- **Available records**
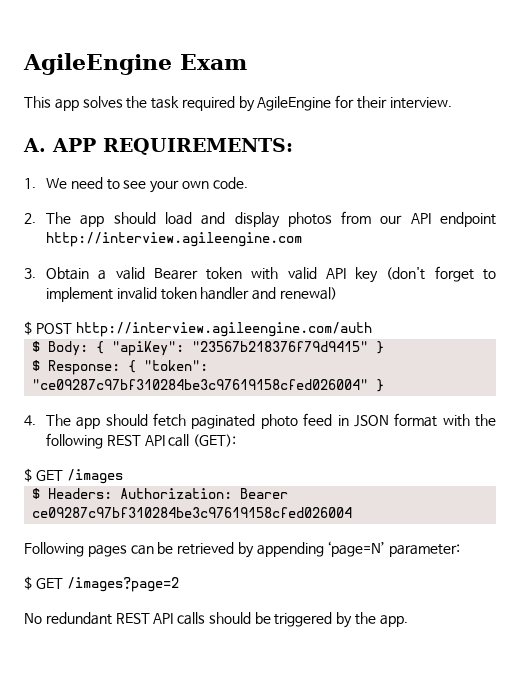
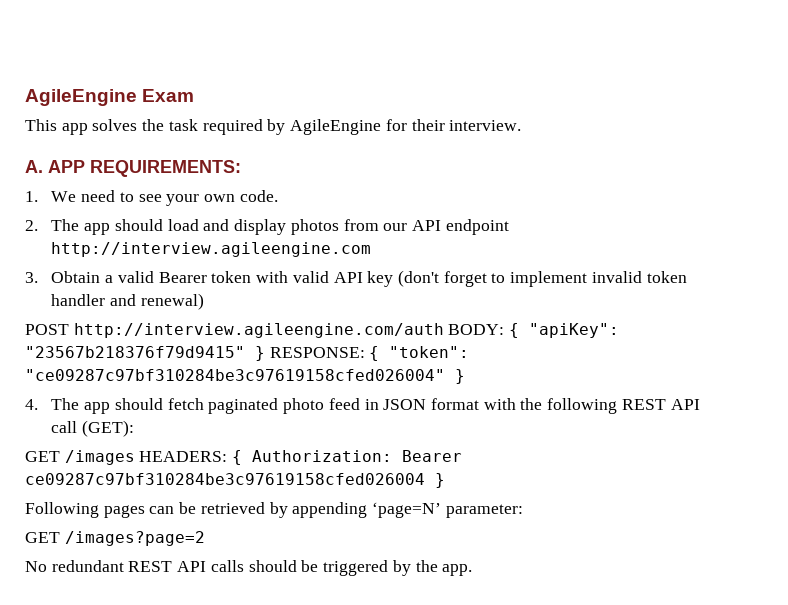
[24,321,32,335] $ -> (204, 301) none
[32,341,89,356] // $ Body: -> [448,324,505,335] BODY:
[32,360,121,375] // $ Response: -> [269,347,365,358] RESPONSE:
[24,468,32,482] $ -> (135, 428) none
[32,488,113,499] // $ Headers: -> [139,450,243,465] HEADERS: {
(353, 512) none -> [435,473,445,488] }
[24,576,32,590] $ -> (523, 511) none

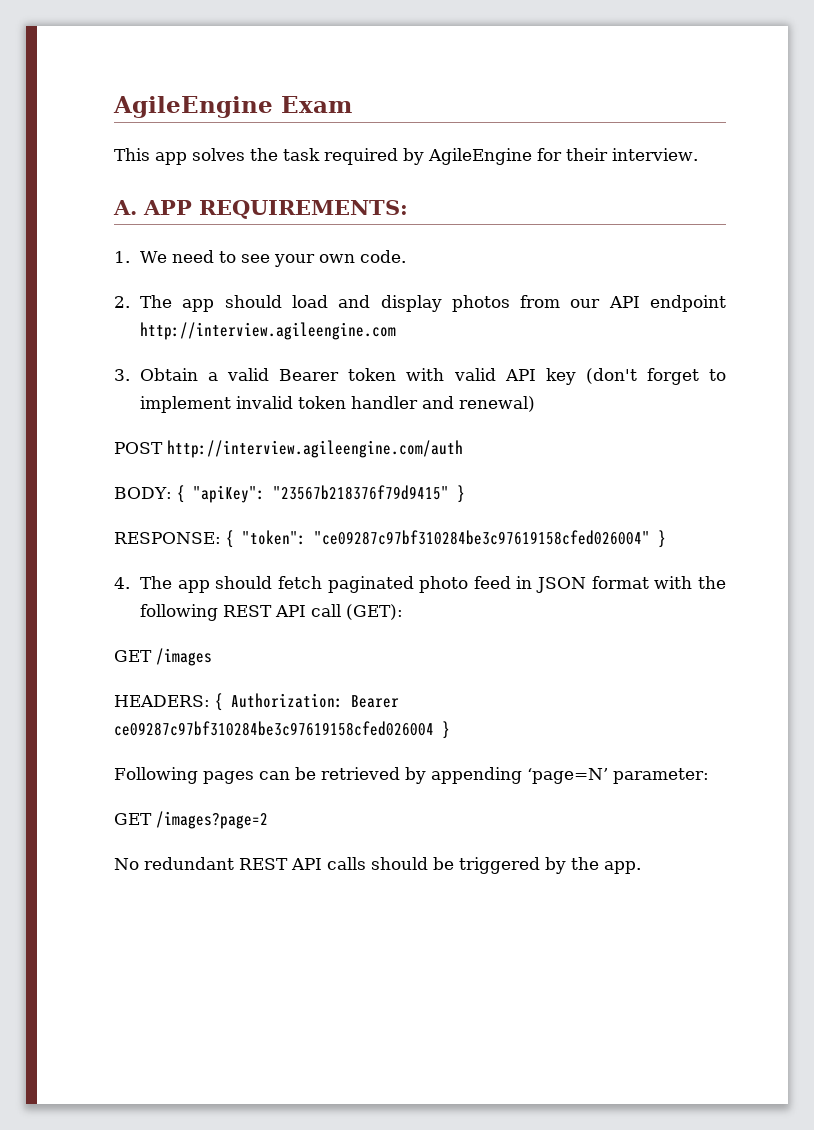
(444, 330) none -> (463, 449) //
(265, 353) none -> (465, 494) //
(135, 457) none -> (212, 657) //

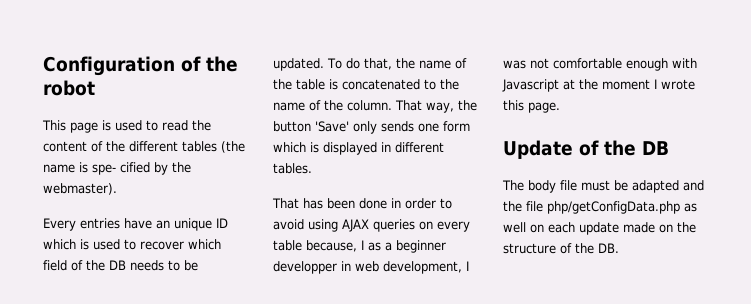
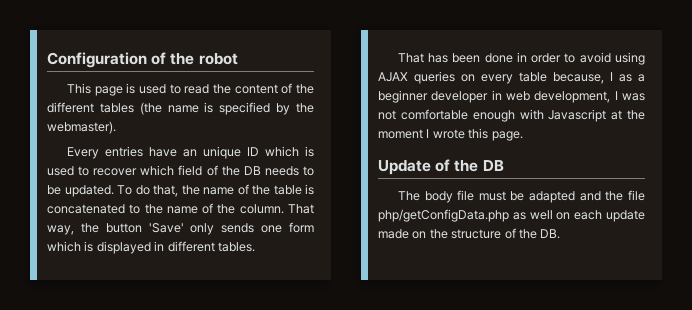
[92,162,150,175] spe- cified -> [219,102,271,115] specified
[273,261,337,274] developper -> [431,91,489,103] developer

- **To do**
The string "none" shows up in some lines of the listing. Copy each such line.

- **Solution to this task**
[24,321,32,335] $ -> (204, 301) none
[24,468,32,482] $ -> (135, 428) none
(353, 512) none -> [435,473,445,488] }
[24,576,32,590] $ -> (523, 511) none
(444, 330) none -> (463, 449) //
(265, 353) none -> (465, 494) //
(135, 457) none -> (212, 657) //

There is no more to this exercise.